◆ **What you will do**: Reproduce the records below exactly from their first line through the line containing "honeybee (HB) losses.", omitting all pictures.

======== Provided entries ========

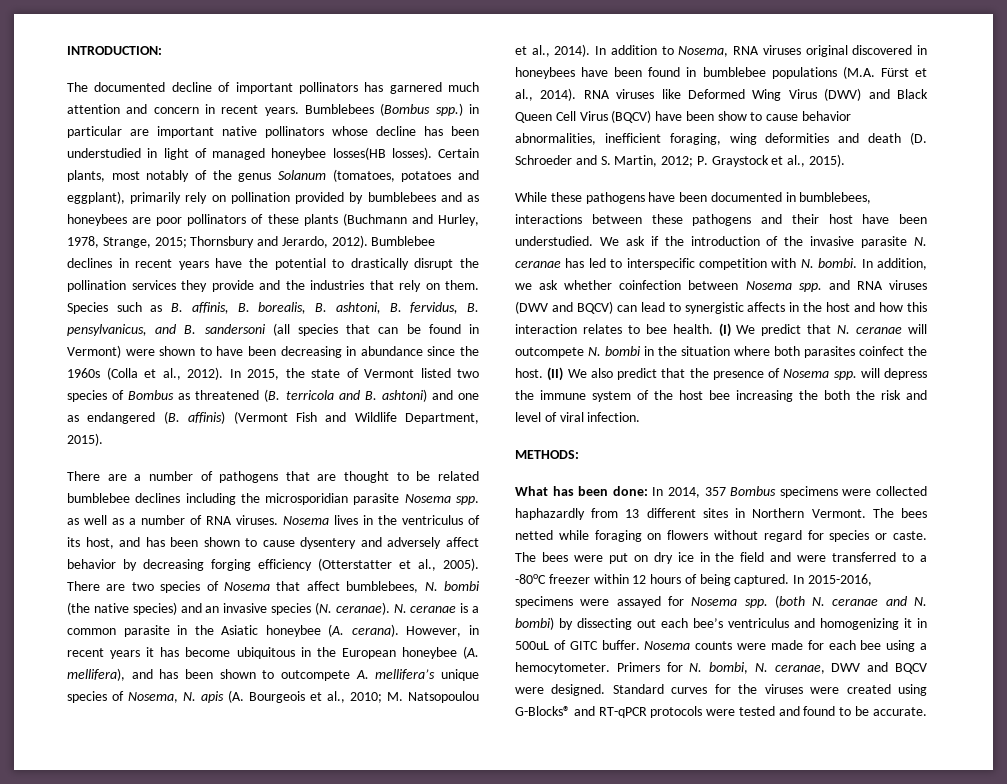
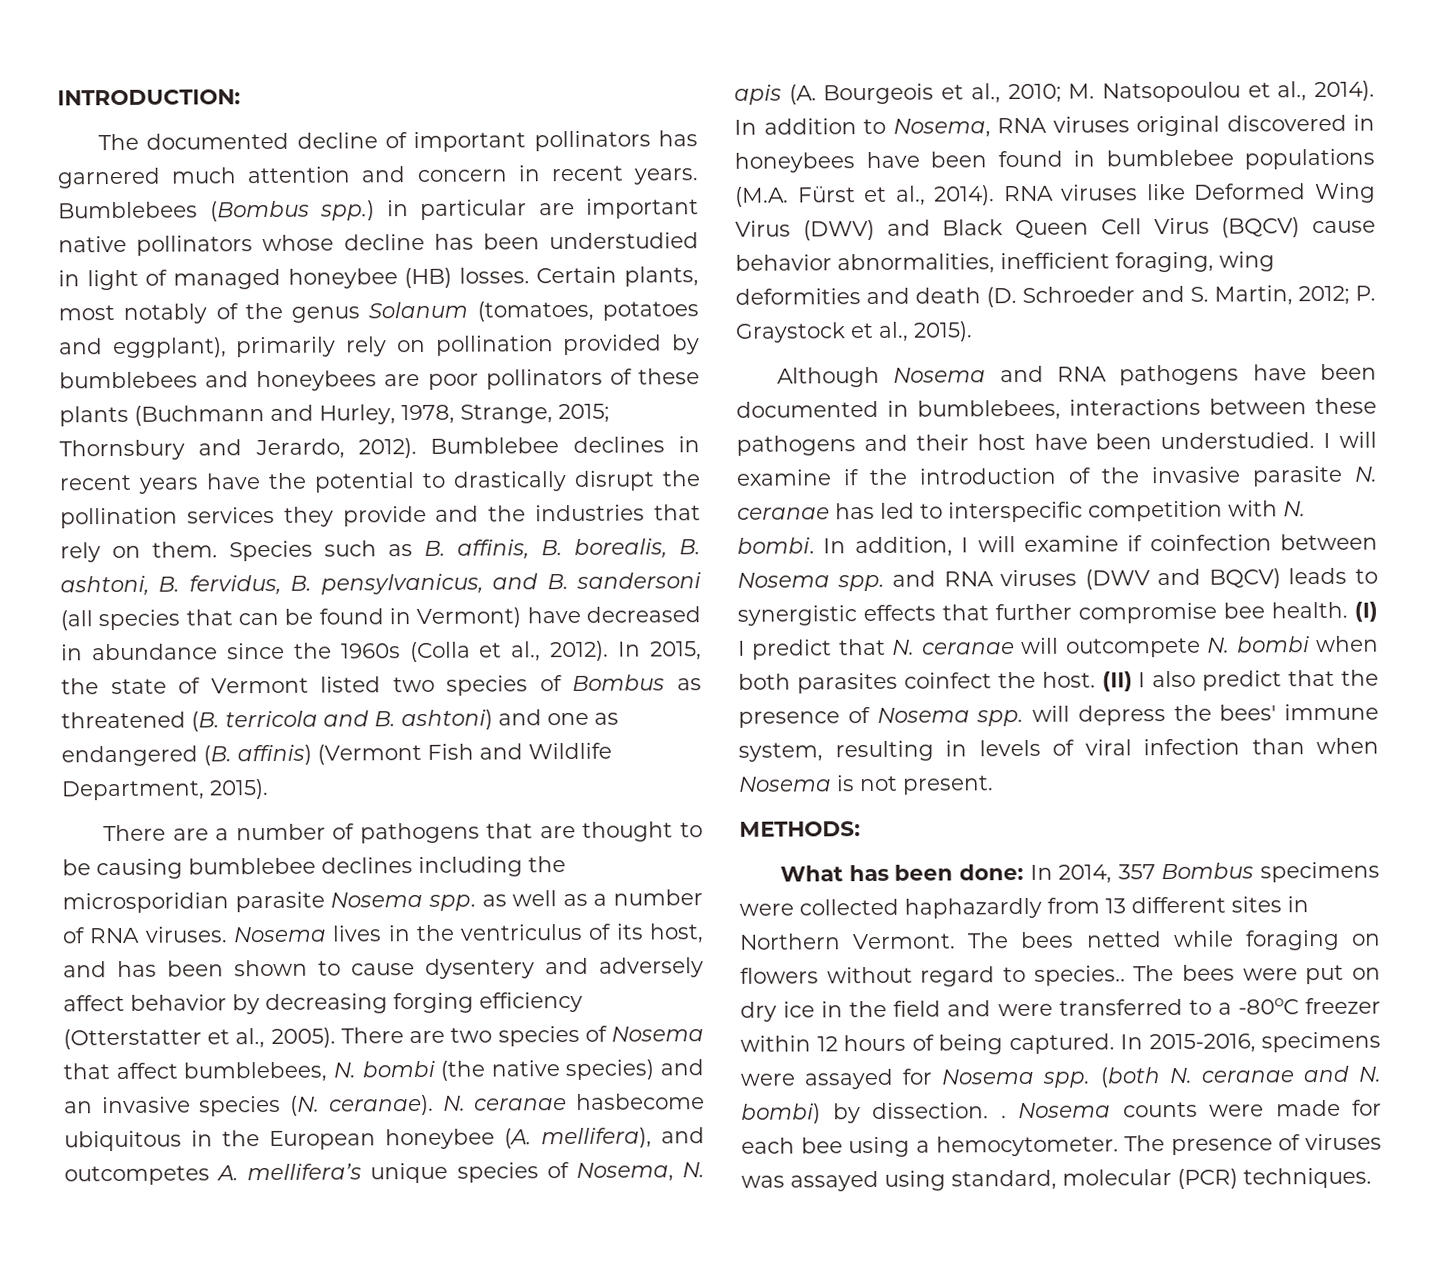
- Bumblebees (Bombus spp.) in particular are important native pollinators whose decline has been understudied in light of managed honeybee losses(HB losses).
+ Bumblebees (Bombus spp.) in particular are important native pollinators whose decline has been understudied in light of managed honeybee (HB) losses.
- Certain plants, most notably of the genus Solanum (tomatoes, potatoes and eggplant), primarily rely on pollination provided by bumblebees and as honeybees are poor pollinators of these plants (Buchmann and Hurley, 1978, Strange, 2015; Thornsbury and Jerardo, 2012).
+ Certain plants, most notably of the genus Solanum (tomatoes, potatoes and eggplant), primarily rely on pollination provided by bumblebees and honeybees are poor pollinators of these plants (Buchmann and Hurley, 1978, Strange, 2015; Thornsbury and Jerardo, 2012).
- Species such as B. affinis, B. borealis, B. ashtoni, B. fervidus, B. pensylvanicus, and B. sandersoni (all species that can be found in Vermont) were shown to have been decreasing in abundance since the 1960s (Colla et al., 2012).
+ Species such as B. affinis, B. borealis, B. ashtoni, B. fervidus, B. pensylvanicus, and B. sandersoni (all species that can be found in Vermont) have decreased in abundance since the 1960s (Colla et al., 2012).
- There are a number of pathogens that are thought to be related bumblebee declines including the microsporidian parasite Nosema spp. as well as a number of RNA viruses.
+ There are a number of pathogens that are thought to be causing bumblebee declines including the microsporidian parasite Nosema spp. as well as a number of RNA viruses.
- N. ceranae is a common parasite in the Asiatic honeybee (A. cerana). However, in recent years it has become ubiquitous in the European honeybee (A. mellifera), and has been shown to outcompete A. mellifera’s unique species of Nosema, N. apis (A. Bourgeois et al., 2010; M. Natsopoulou et al., 2014).
+ N. ceranae hasbecome ubiquitous in the European honeybee (A. mellifera), and outcompetes A. mellifera’s unique species of Nosema, N. apis (A. Bourgeois et al., 2010; M. Natsopoulou et al., 2014).
- RNA viruses like Deformed Wing Virus (DWV) and Black Queen Cell Virus (BQCV) have been show to cause behavior abnormalities, inefficient foraging, wing deformities and death (D. Schroeder and S. Martin, 2012; P. Graystock et al., 2015).
+ RNA viruses like Deformed Wing Virus (DWV) and Black Queen Cell Virus (BQCV) cause behavior abnormalities, inefficient foraging, wing deformities and death (D. Schroeder and S. Martin, 2012; P. Graystock et al., 2015).
- While these pathogens have been documented in bumblebees, interactions between these pathogens and their host have been understudied.
+ Although Nosema and RNA pathogens have been documented in bumblebees, interactions between these pathogens and their host have been understudied.
- We ask if the introduction of the invasive parasite N. ceranae has led to interspecific competition with N. bombi.
+ I will examine if the introduction of the invasive parasite N. ceranae has led to interspecific competition with N. bombi.
- In addition, we ask whether coinfection between Nosema spp. and RNA viruses (DWV and BQCV) can lead to synergistic affects in the host and how this interaction relates to bee health.
+ In addition, I will examine if coinfection between Nosema spp. and RNA viruses (DWV and BQCV) leads to synergistic effects that further compromise bee health.
- (I) We predict that N. ceranae will outcompete N. bombi in the situation where both parasites coinfect the host.
+ (I) I predict that N. ceranae will outcompete N. bombi when both parasites coinfect the host.
- (II) We also predict that the presence of Nosema spp. will depress the immune system of the host bee increasing the both the risk and level of viral infection.
+ (II) I also predict that the presence of Nosema spp. will depress the bees' immune system, resulting in levels of viral infection than when Nosema is not present.
- The bees netted while foraging on flowers without regard for species or caste.
+ The bees netted while foraging on flowers without regard to species..
- (both N. ceranae and N. bombi) by dissecting out each bee’s ventriculus and homogenizing it in 500uL of GITC buffer.
+ (both N. ceranae and N. bombi) by dissection. .
- Primers for N. bombi, N. ceranae, DWV and BQCV were designed. Standard curves for the viruses were created using G-Blocks® and RT-qPCR protocols were tested and found to be accurate.
+ The presence of viruses was assayed using standard, molecular (PCR) techniques.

========

◆ **Exercise response**:
- Bumblebees (Bombus spp.) in particular are important native pollinators whose decline has been understudied in light of managed honeybee losses(HB losses).
+ Bumblebees (Bombus spp.) in particular are important native pollinators whose decline has been understudied in light of managed honeybee (HB) losses.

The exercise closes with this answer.